Si ponemos blanco sobre negro, sin grises, como hace Jesús, me animaría a decirme que, cuando muevo un poquito el dial y lo saco de la onda que musita con amor de hijo pequeñito: “Jesús, hijo del Padre, ten piedad de mí, que soy un pecador”, seguro que ya me puse dentro de la frecuencia de algún discurso fariseo que comienza a invadir el espacio de mi mente.
La oración del corazón está siempre encendida –el Espíritu la reza en nuestro interior, poniendo anhelos de habitar en esa relación tan linda que tienen Jesús y el Padre-. Pero nuestra mente está constantemente invadida por discursos fariseos. El “no soy como los demás”, el “no quiero ser como aquellos” el “pienso totalmente distinto a esos”, el “yo hago lo que tengo que hacer, en cambio los otros…”, son discursos que tienen lo que Jesús llamaba “la levadura de los fariseos” y fermentan todas las divisiones y peleas que se dan a nivel personal, familiar y social.

“Dios mío”, dice el fariseo. “Dios mío”, dice el publicano. Fijémonos que Jesús está hablando de la oración al Padre que todas las creaturas hacemos. El Señor mete el bisturí de su Palabra y cala hasta la médula de los huesos: discierne lo más profundo que se da en una creatura, discierne cómo hablamos con Dios.
Por eso la parábola no tiene consecuencias exteriores. No hay ninguno al que se lo meta en la cárcel, como en la parábola del deudor miserable. No hay paga de salario para nadie, como en la parábola de los últimos que recibieron igual que los primeros. No se le quita el denario al que lo enterró ni hay anuncios de alegría a los vecinos por la ovejita encontrada. La parábola transcurre en el interior más íntimo de los personajes y nos interpela a entrar en nuestro propio interior.
Cada uno elige de qué va a hablar con su Dios mío, con su Abba, con su padrecito del cielo, con Jesús su Salvador y buen amigo.
Cada uno elige el tema y el tono.
Si vas a hablar de tus ganas de ser perdonado mil veces,
si vas a desahogarte en tu Padre y abrazarte a su misericordia,
como un mendigo sediento y muerto de cansancio,
deseoso de saciarte solo de misericordia
y de no hablar de nada más, bien!
Misericordia, misericordia, misericordia.
Es lo que desea mi corazón,
es lo que desea el de todos,
es lo que necesita el mundo.
También el fariseo, ese personaje único y globalizado –cuya expresión es el famoso “discurso único”- que alza la voz en todos nosotros cuando perdemos la sintonía fina con la Voz del Espíritu que dice “Padre, ten piedad de mí, pecador”.

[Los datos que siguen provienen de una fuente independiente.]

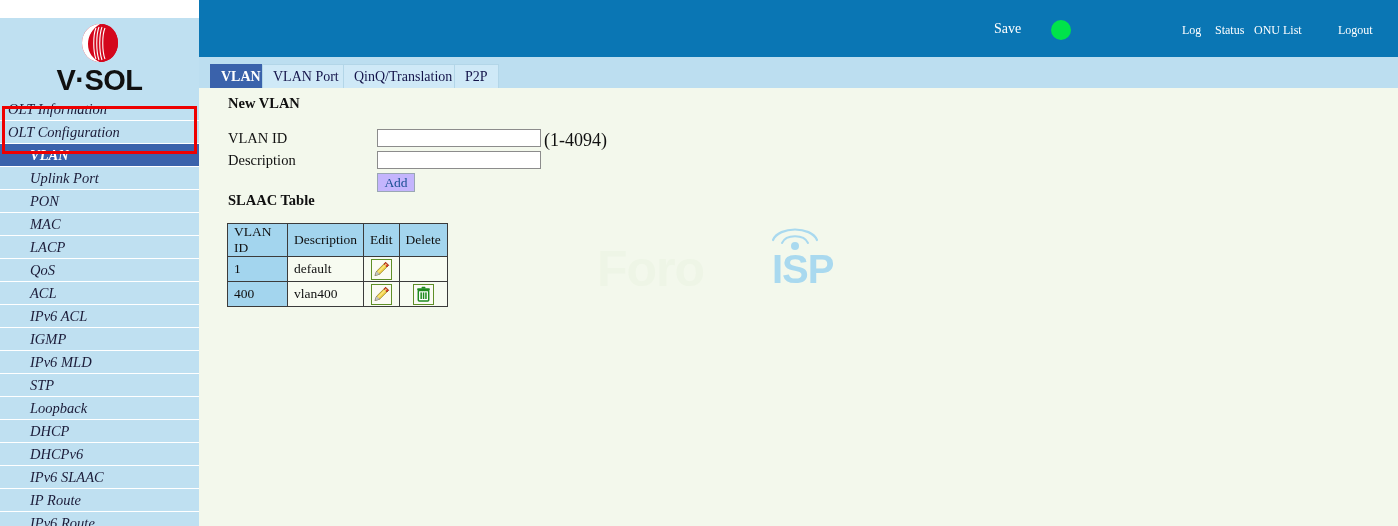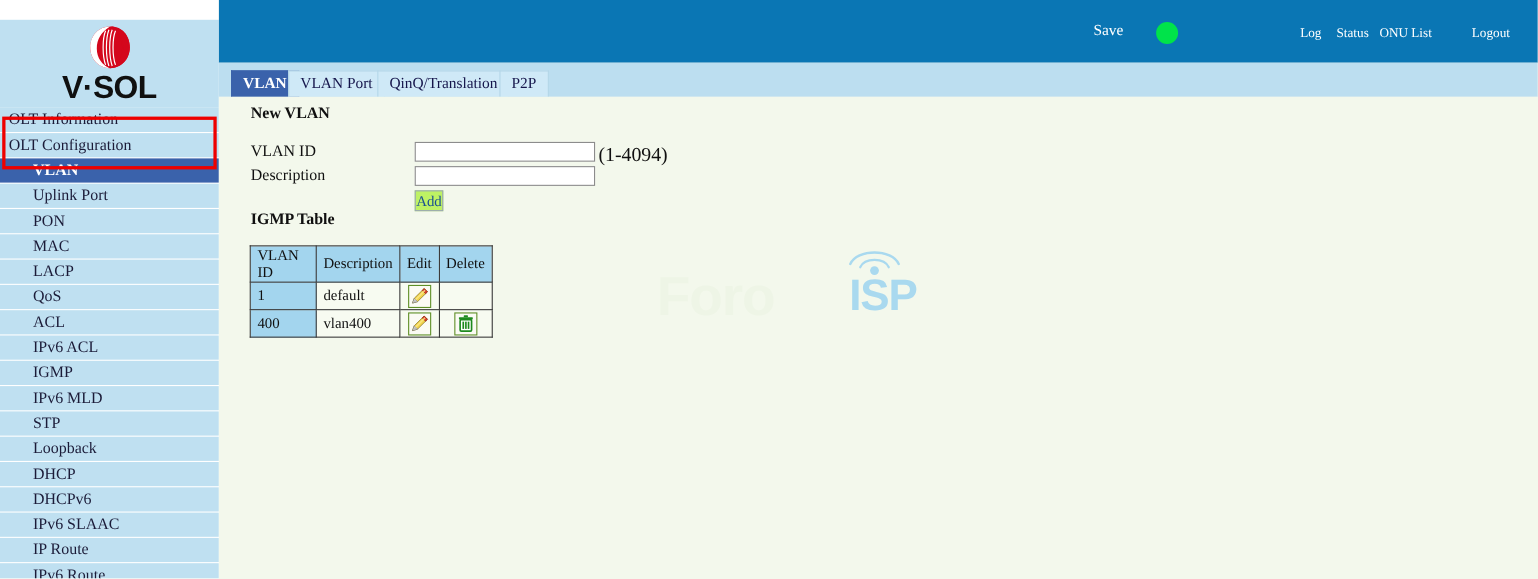--- a/index.html
+++ b/index.html
@@ -71,6 +71,7 @@
     box-sizing: border-box;
     white-space: nowrap;
     overflow: hidden;
+    font-style: italic;
   }
   .menu-item.sub {
     padding-left: 30px;

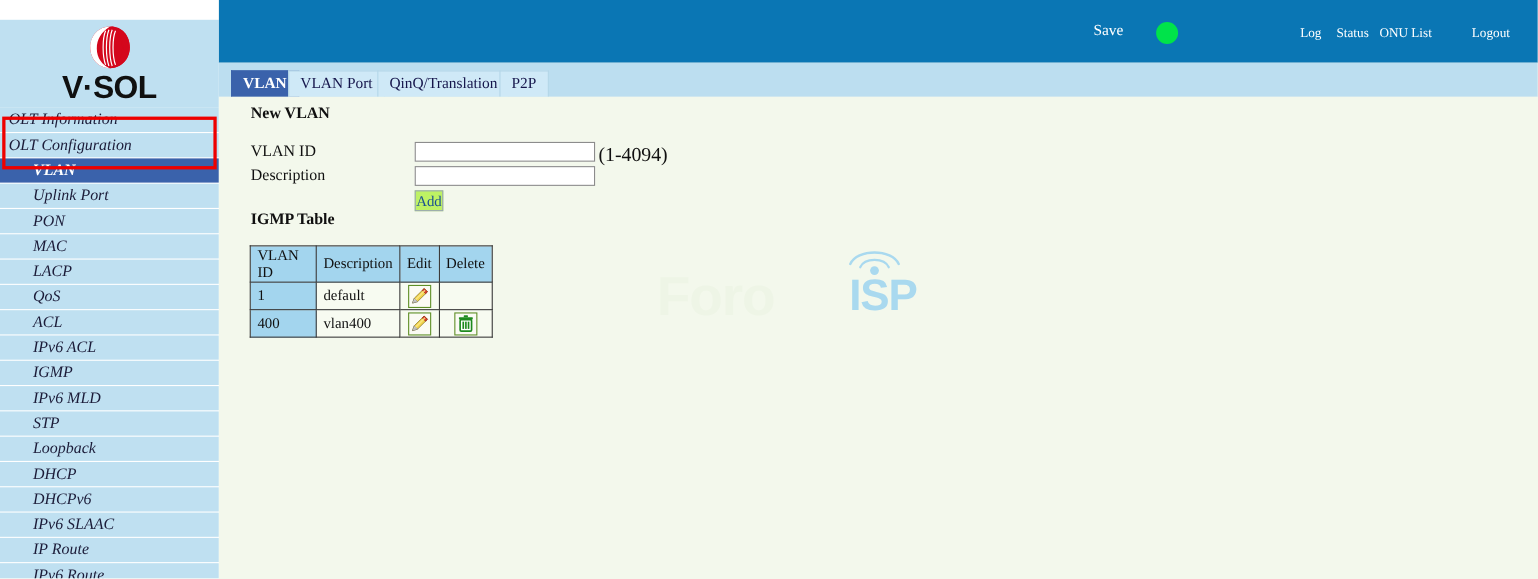--- a/index.html
+++ b/index.html
@@ -217,9 +217,9 @@
     position: absolute;
     left: 178px;
     top: 85px;
-    width: 26px;
+    width: 38px;
     height: 19px;
-    background: #bef264;
+    background: #c4b5fd;
     border: 1px solid #9aa7b4;
     color: #1a4f93;
     font-family: "Liberation Serif", serif;

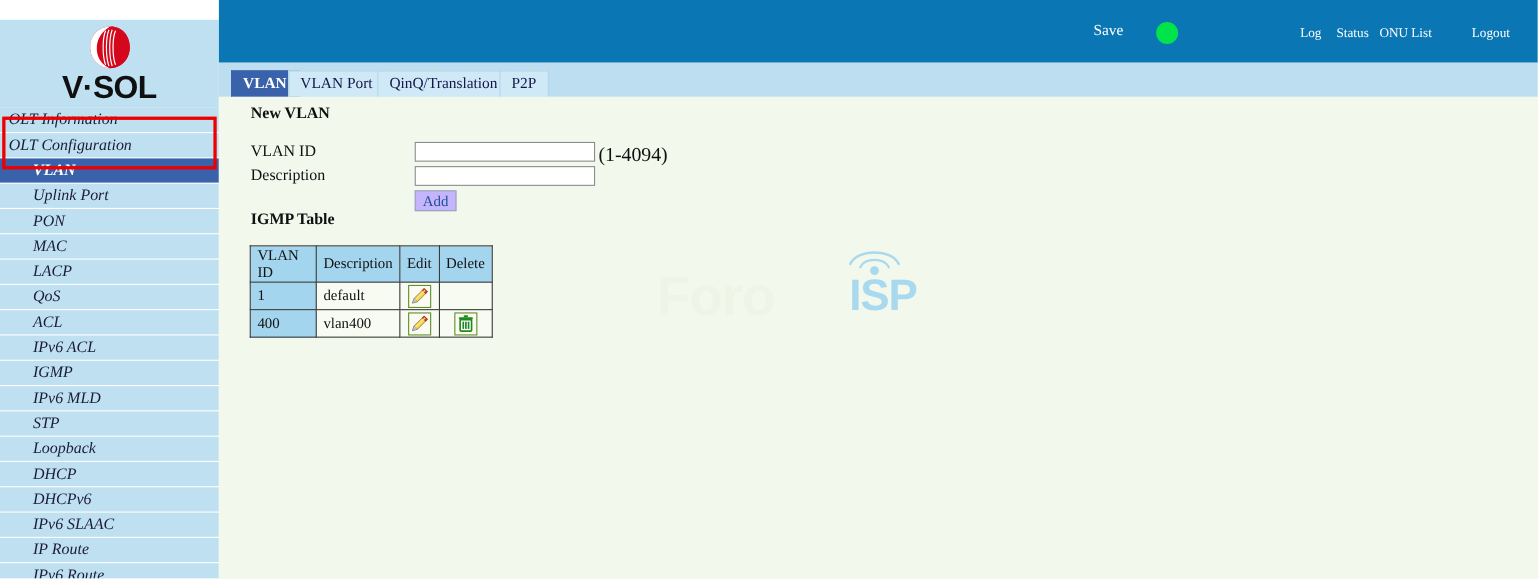--- a/index.html
+++ b/index.html
@@ -414,7 +414,7 @@
 
     <button id="btn-add">Add</button>
 
-    <div class="section-title" id="ttl-vlantable">IGMP Table</div>
+    <div class="section-title" id="ttl-vlantable">SLAAC Table</div>
 
     <table id="vlan-table">
       <thead>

Me gusta este dibujo de Fano en el que podemos imaginar a un fariseo y un publicano presentando al Padre su oraciones (corazones): la del fariseo es una oración-bandeja/poltrona; la del publicano es una oración-tierra (humus).
El Padre tiene para darnos “semillas” (sus gracias de Amor y de Vida no vienen hechas, son semilla, y en un corazón-humilde pueden fructificar. Para la semilla del Espíritu –que es Amor y Vida Plena-, sirve el corazón-tierra.
Podemos tratar de escuchar lo que están diciendo en su interor y la imagen que tienen de lo que Dios les dará.